Loin du tapage d'une reformation hystérique, JP Nataf et Jean-Christophe Urbain ont ravivé avec l'impeccable "Mandarine" la flamme mélomane des Innocents. Réhabilitant au passage le souvenir parfois faussé d'un groupe qui compte finalement beaucoup plus que l'enfilade de tubes livrés deux décennies durant au cœur d'une véritable encyclopédie pop. Stéphane Duchêne
Chienne de vie. Vraiment. Quand on voit la vitesse à laquelle s'est rempli le Transbordeur lyonnais à l'annonce d'un concert surprise des Insus (soit Téléphone reformé en mode clando pour faire genre) et qu'on constate avec quelle discrétion est accueilli le retour des Innocents, eh bien messieurs dames on vous le dit comme on le pense, quelque chose branle dans le manche, il y a du mou de veau dans l'Hygiaphone et le monde est décidément « aussi parfait qu'il est plat » – c'est-à-dire surtout plat.
Parce que, si on peut se permettre de parler un peu musique, les Innocents, c'est quand même un Autre Finistère que Téléphone. Ironique, quand on songe que les deux groupes ont été portés par une ribambelle de tubes dopés par les radios. Sauf que, concernant Téléphone, il y a les tubes, taillés pour les stades ou les soirées quadras qui dégénèrent après minuit et c'est tout. Du côté des Innocents, il y a les tubes aussi mais ceux-ci cachent un énorme malentendu.
Geste frère, frères de geste
Car, lorsqu'on écoutait dans les années 80-90's tous leurs hits (on vous fait grâce de la liste, disponible ici), on écoutait mais on n'écoutait pas vraiment. On se laissait porter par la vitrine alléchante des mélodies ou par la surface de paroles parfois absconses, mais on n'allait voir ni l'arrière-boutique, ni la machinerie, ni, en profondeur, les richesses d'arrangements furieusement pop.

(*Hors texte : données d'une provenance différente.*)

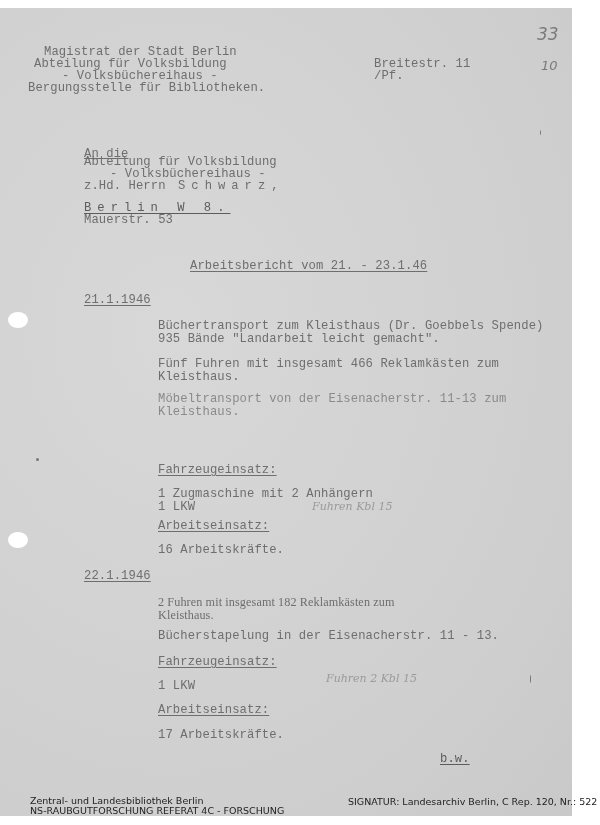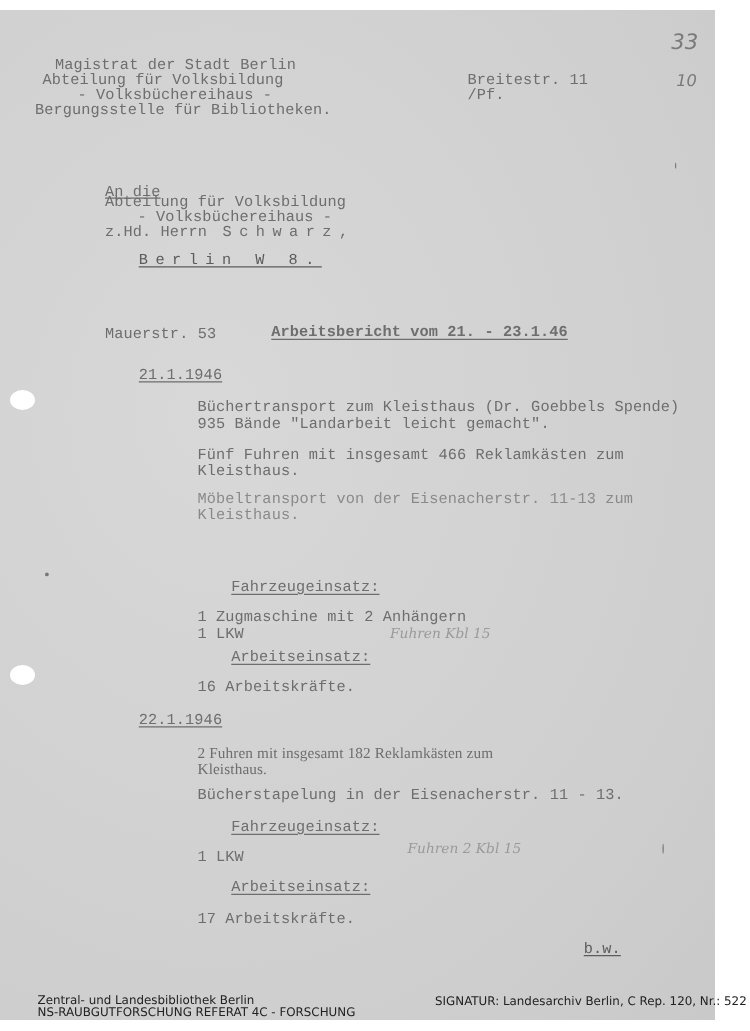"Berlin W 8." .u { margin-left: 27px -> none }
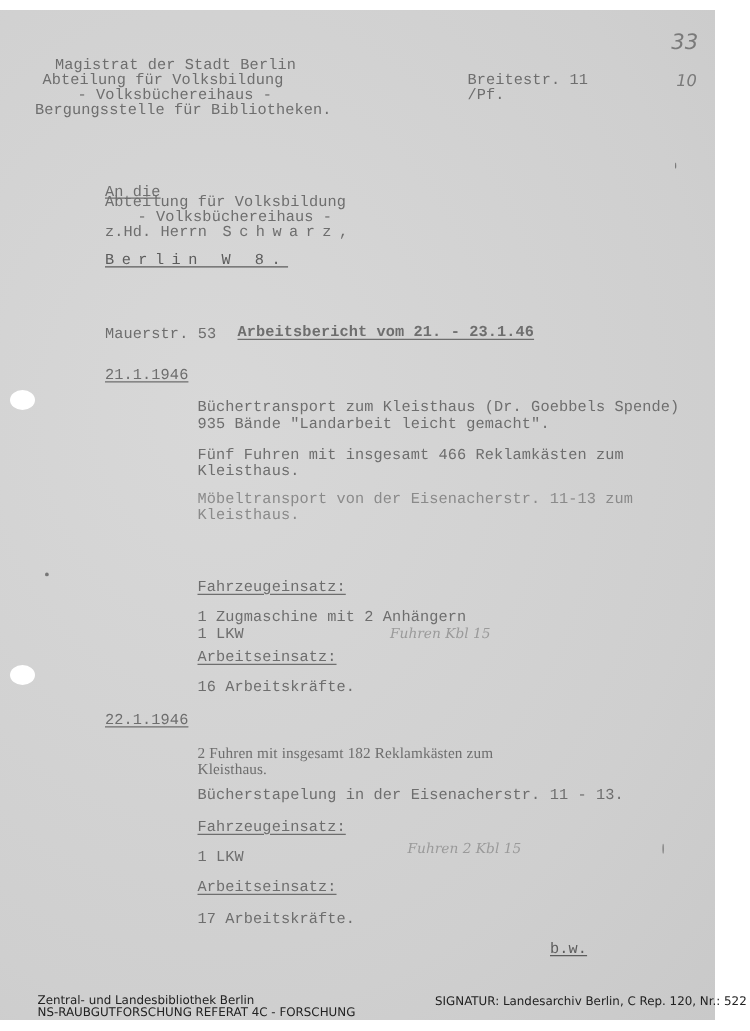"Mauerstr. 53" div.tw { margin-top: 47px -> none }
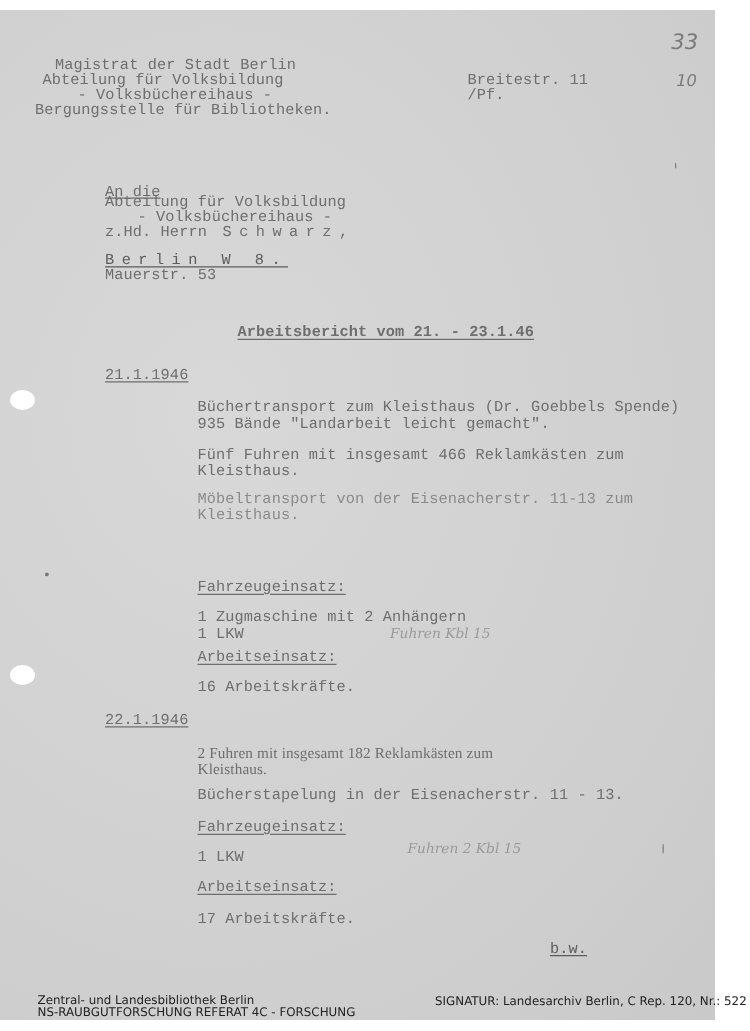"Arbeitsbericht vom 21. - 23.1.46" div.tw { font-weight: bold -> none }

On n'entendait donc pas, ou on l'a fait bien plus tard, à quel point les Innocents étaient lettrés, mélomanes, référencés, et surtout avec quelle magie ils parvenaient à marier ces références avec un art de la citation (Beatles, XTC, dB's, n'en jetez plus) et de l'appropriation d'une rare subtilité.
Or c'est bien cela que met en lumière la reformation du couple de compositeur JP Nataf/JC Urbain : une inventivité certes jamais tarie (même en solo) mais réenchantée par le retour de ce « geste frère » de ces frères de geste musicale, qui a accouché de Mandarine, certificat d'authenticité d'une réconciliation (dont ils font le récit et le bilan) pour l'amour de l'art et pas celui du buzz ou du flouze.
Quand on chante qu'on a « les souvenirs devant nous », c'est qu'il n'est pas question de reluquer le rétro ou de refaire le vieux coup tordu de la nostalgie qui ne dit pas son nom, de la reformation qui – trop vu, trop connu je t'embrouille – déforme les souvenirs.